Abbreviation for single photon emission tomography.
"Open back", malformation in the form of a gap in the spine, sometimes associated with a malformation of the spinal cord.
"Persistent epileptic state", caused either by an unusually long epileptic seizure or by frequently repetitive epileptic seizures with very short seizure-free periods during which the patient does not fully recover. Status epilepticus requires immediate medical attention.
See frontal lobes.
Artificial anus in the abdominal skin.
Indicative sign of illness.
Group of symptoms that occur at the same time.
Systolic blood pressure
Upper blood pressure value, which is built up by the heart and can also be felt as a pulse on the neck or wrist.
Too fast a heartbeat sequence.
Dosage box for one day. Help with regular pill intake.
The cerebral hemisphere is anatomically divided into four lobes according to the course of typical furrows. The term "temporal" refers to the region of the temple.
Generation of malformations in offspring.
Decrease in the number of platelets (thrombocytes) in the blood.
The effects or side effects of a drug wear off over time.
Persistent tension in the muscles.
Seizure associated with increased tension in the muscles. Danger! Not every seizure associated with increased muscle tone in individual areas of the body is a tonic seizure.
Attack in which the muscles are initially tensed with subsequent muscle twitching.
Tension, often related to muscle tension.
Transurethral prostate resection
Short TUR or TURP; Surgical procedure in which parts of the prostate are "peeled off" using modern devices.
Uncontrolled growing cell growths that can occur throughout the body. In the narrower sense: cancerous tumor.
The T-value or T-Score shows how much a person's bone density differs from the bone density of young healthy adults.
The T-Score is important because, according to the recommendations of the World Health Organization (WHO), it is decisive firstly for the diagnosis and secondly for the question of a necessary therapy.
According to the WHO, osteoporosis is manifest if the T-score is less than / equal to - 2.5. (See also DXA method)
Latin term for urethra.
The urologist specializes in diseases of the kidneys, the lower urinary tract, the bladder and the male genitals.
Simultaneous Double Image Recording (SDA), i.e. H. simultaneous recording of EEG and video recording of the patient; serves to record seizures.
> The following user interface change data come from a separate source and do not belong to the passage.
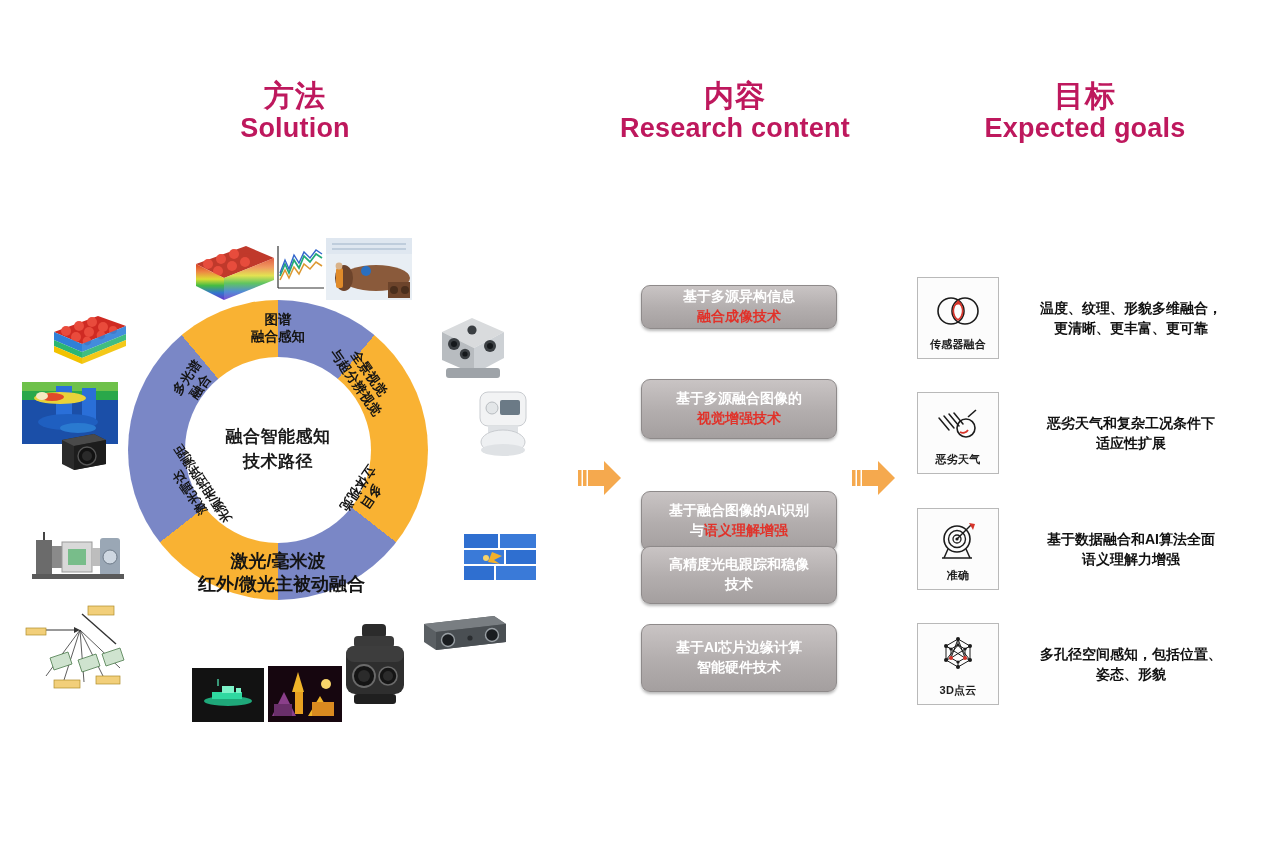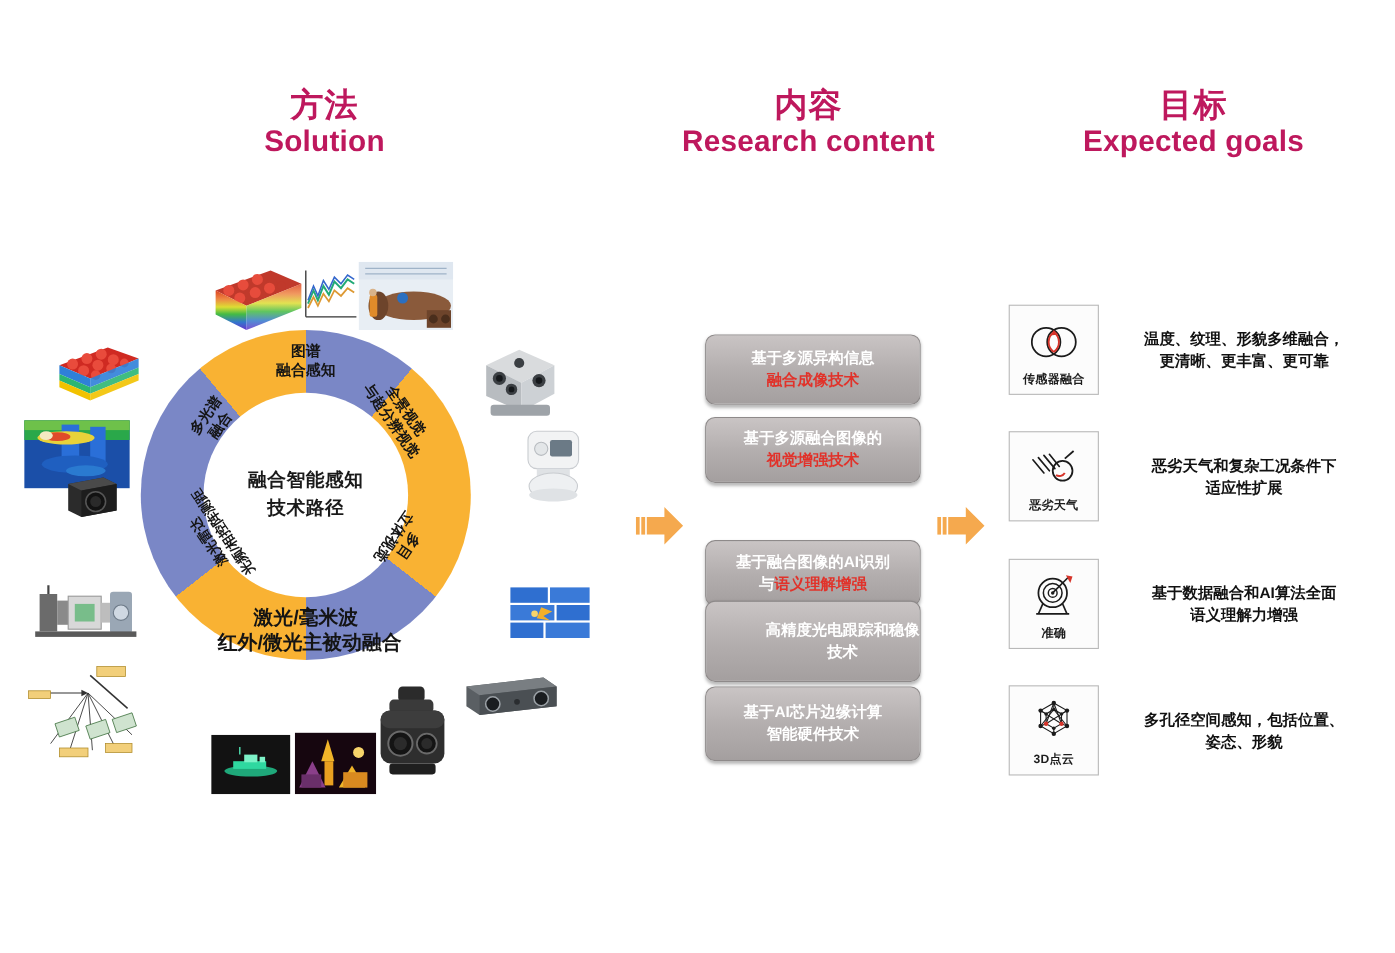--- a/index.html
+++ b/index.html
@@ -53,24 +53,24 @@
   .deco { position: absolute; }
 
   
   .rbox { position: absolute; left: 641px; width: 196px; border-radius: 9px;
     background: linear-gradient(180deg,#c9c4c4 0%, #b3aeae 52%, #a49f9f 100%);
     border: 1px solid #8e8a8a;
     box-shadow: 0 2px 3px rgba(0,0,0,.28);
     display: flex; align-items: center; justify-content: center;
     color: #ffffff; font-size: 14px; font-weight: bold; line-height: 1.4; text-align: center; }
   .rbox .hl { color: #e1322a; }
-  #rbox-0 { top: 304px; height: 64px; }
+  #rbox-0 { top: 285px; height: 44px; }
   #rbox-1 { top: 379px; height: 60px; }
   #rbox-2 { top: 491px; height: 60px; }
-  #rbox-3 { top: 546px; height: 74px; justify-content: flex-end; }
+  #rbox-3 { top: 546px; height: 58px; }
   #rbox-4 { top: 624px; height: 68px; }
 
   
   .fat-arrow { position: absolute; width: 44px; height: 40px; }
 
   
   .goal-row { position: absolute; left: 917px; width: 340px; display: flex; align-items: center; gap: 18px; }
   .goal-card { width: 82px; height: 82px; border: 1px solid #b9b9b9; background: #fcfcfc;
     display: flex; flex-direction: column; align-items: center; justify-content: space-between;
     padding: 7px 2px 6px; flex: 0 0 auto; }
Uncoordinated movements of the atrium leading to loss of function of the atrium. Usually in need of treatment.
An often difficult to treat form of epilepsy in early childhood, which is named after the English doctor W. J. West and which is associated with so-called lightning Nick Salaam attacks (BNS attacks).
World health organization.
Dosage box for a week. Help with regular pill intake.
As a rule, there are bruises on the side of the tongue, rarely bite wounds on the tip of the tongue.
Medicines that preferentially inhibit the growth of tumor cells, but also damage healthy cells to a certain extent. This often prevents cells from dividing.